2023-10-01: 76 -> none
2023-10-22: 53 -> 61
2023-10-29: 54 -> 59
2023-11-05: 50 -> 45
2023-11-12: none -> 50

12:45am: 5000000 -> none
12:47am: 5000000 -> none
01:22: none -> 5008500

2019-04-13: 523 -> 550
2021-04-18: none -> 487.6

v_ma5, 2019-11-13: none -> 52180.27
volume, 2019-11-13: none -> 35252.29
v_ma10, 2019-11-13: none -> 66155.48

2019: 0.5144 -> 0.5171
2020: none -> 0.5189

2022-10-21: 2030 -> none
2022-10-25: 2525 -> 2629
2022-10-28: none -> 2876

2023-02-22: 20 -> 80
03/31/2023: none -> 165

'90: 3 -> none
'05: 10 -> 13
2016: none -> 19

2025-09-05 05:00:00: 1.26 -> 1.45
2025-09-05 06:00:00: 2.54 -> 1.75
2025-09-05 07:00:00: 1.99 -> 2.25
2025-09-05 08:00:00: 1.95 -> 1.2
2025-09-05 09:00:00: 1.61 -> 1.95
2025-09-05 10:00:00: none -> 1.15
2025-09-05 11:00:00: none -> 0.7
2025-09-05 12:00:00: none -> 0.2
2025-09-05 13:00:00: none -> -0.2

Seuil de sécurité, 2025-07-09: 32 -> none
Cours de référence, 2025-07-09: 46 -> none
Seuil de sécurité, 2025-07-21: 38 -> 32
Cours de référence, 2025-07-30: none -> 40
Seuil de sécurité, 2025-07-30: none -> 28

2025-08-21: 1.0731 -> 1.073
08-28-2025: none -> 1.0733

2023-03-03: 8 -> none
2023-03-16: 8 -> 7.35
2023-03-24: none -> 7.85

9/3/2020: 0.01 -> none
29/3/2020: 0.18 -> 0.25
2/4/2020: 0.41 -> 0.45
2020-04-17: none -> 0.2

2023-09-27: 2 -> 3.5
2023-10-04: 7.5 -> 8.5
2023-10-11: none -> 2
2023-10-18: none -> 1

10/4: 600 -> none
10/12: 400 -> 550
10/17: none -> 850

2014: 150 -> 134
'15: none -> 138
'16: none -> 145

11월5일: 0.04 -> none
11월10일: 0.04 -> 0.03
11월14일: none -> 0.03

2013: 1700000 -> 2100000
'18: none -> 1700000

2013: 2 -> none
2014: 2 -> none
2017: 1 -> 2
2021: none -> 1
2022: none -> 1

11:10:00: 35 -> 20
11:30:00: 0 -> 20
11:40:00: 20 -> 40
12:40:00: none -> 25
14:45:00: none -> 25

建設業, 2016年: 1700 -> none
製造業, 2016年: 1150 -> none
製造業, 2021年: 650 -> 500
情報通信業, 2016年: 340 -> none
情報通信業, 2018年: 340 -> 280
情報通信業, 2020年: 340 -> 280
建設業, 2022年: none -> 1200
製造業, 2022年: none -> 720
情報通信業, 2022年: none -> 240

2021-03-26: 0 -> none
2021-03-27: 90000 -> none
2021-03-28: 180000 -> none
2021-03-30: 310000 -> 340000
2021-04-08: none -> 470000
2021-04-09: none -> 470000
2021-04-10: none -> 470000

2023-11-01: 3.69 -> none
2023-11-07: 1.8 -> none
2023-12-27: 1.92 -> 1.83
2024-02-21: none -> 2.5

**WORK INSTRUCTIONS**
Using only the entries above, output the line with "2025-09-05 12:00:00: none -> 0.2", the line with "08-28-2025: none -> 1.0733", and all lines between them, exactly as they stand.

**TASK RESULT**
2025-09-05 12:00:00: none -> 0.2
2025-09-05 13:00:00: none -> -0.2

Seuil de sécurité, 2025-07-09: 32 -> none
Cours de référence, 2025-07-09: 46 -> none
Seuil de sécurité, 2025-07-21: 38 -> 32
Cours de référence, 2025-07-30: none -> 40
Seuil de sécurité, 2025-07-30: none -> 28

2025-08-21: 1.0731 -> 1.073
08-28-2025: none -> 1.0733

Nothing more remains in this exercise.